Adam Cherrington (born April 20, 1979), better known as "Wyshmaster", is an American record producer of hip-hop, contemporary R&B, and pop music. He has produced for games, commercials, television, movies, internet and radio; working with prominent names such as Nelly, T-Pain, Pitbull, Tech N9ne, St. Lunatics, Chingy, The Lonely Island, Field Mob, B.o.B and more. His work is multi-platinum selling and Grammy Award nominated. He was nominated for a Grammy Award in 2010 for the multi-platinum selling single, "I'm on a Boat" featuring Lonely Island and T-Pain.

==Career==
Raised in the Chicago, Illinois, area, Wyshmaster started his career producing pop hip-hop tracks for Chicago's Midway Games video games such as NARC and NBA Ballers: Phenom. In St. Louis he worked with Nelly, St. Lunatics, Chingy, and other local artists. He produced Brass Knuckles by Nelly and "Superhero" by Chingy.

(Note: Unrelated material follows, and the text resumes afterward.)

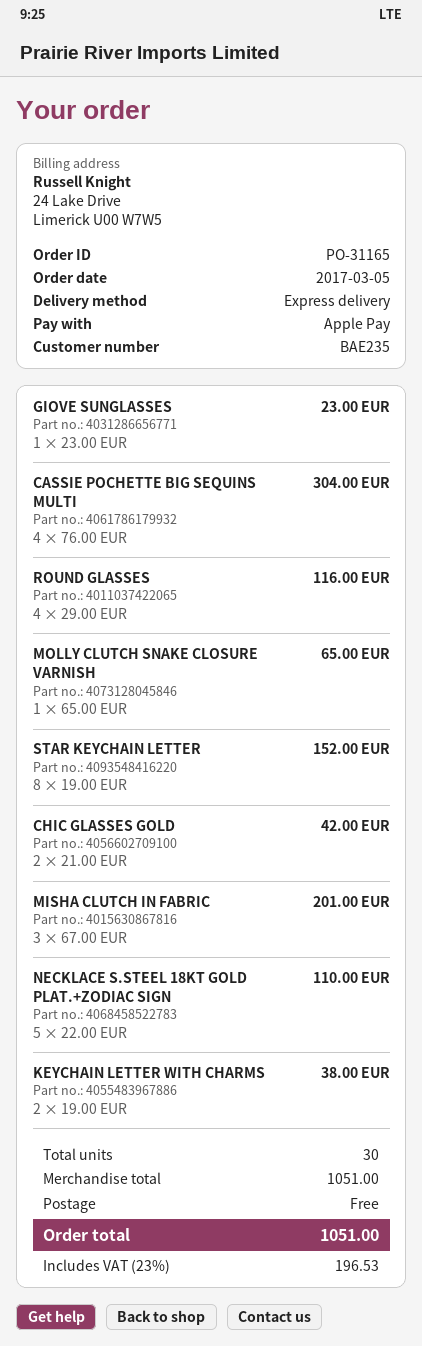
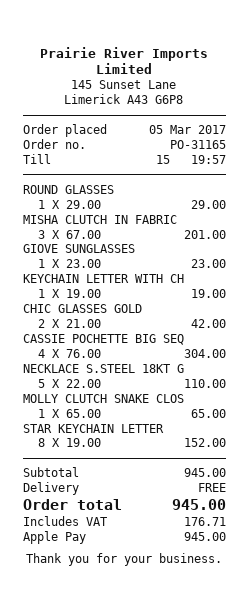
ROUND GLASSES: 4 x 29.00 = 116.00 -> 1 x 29.00 = 29.00
KEYCHAIN LETTER WITH CHARMS: 2 x 19.00 = 38.00 -> 1 x 19.00 = 19.00
subtotal: 1051.00 -> 945.00
tax: 196.53 -> 176.71
total: 1051.00 -> 945.00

When SNL played "I'm on a Boat" it went viral, and Wyshmaster moved to Los Angeles. While in Los Angeles, he received a Grammy Award nomination, and worked with various American Idol finalists and songwriters, and was signed to Peermusic.

From 2011 until 2018, Wyshmaster teamed up with extreme Institute by Nelly and began dividing his time between producing and investing in the next generation of artists. He designed courses such as Beatology and served as a Campus Director in St. Louis, Missouri.

Late 2018, Wyshmaster relocated to Nashville, Tennessee constructing a novel breakthrough program solely surrounding music production. As one of the pioneers of leasing and selling music online, Wysh designed a program for students to learn the art of creating, leasing and selling their music, as well as how to network and earn a living as a music professional. Wyshmaster maintains his original focus for every artist online.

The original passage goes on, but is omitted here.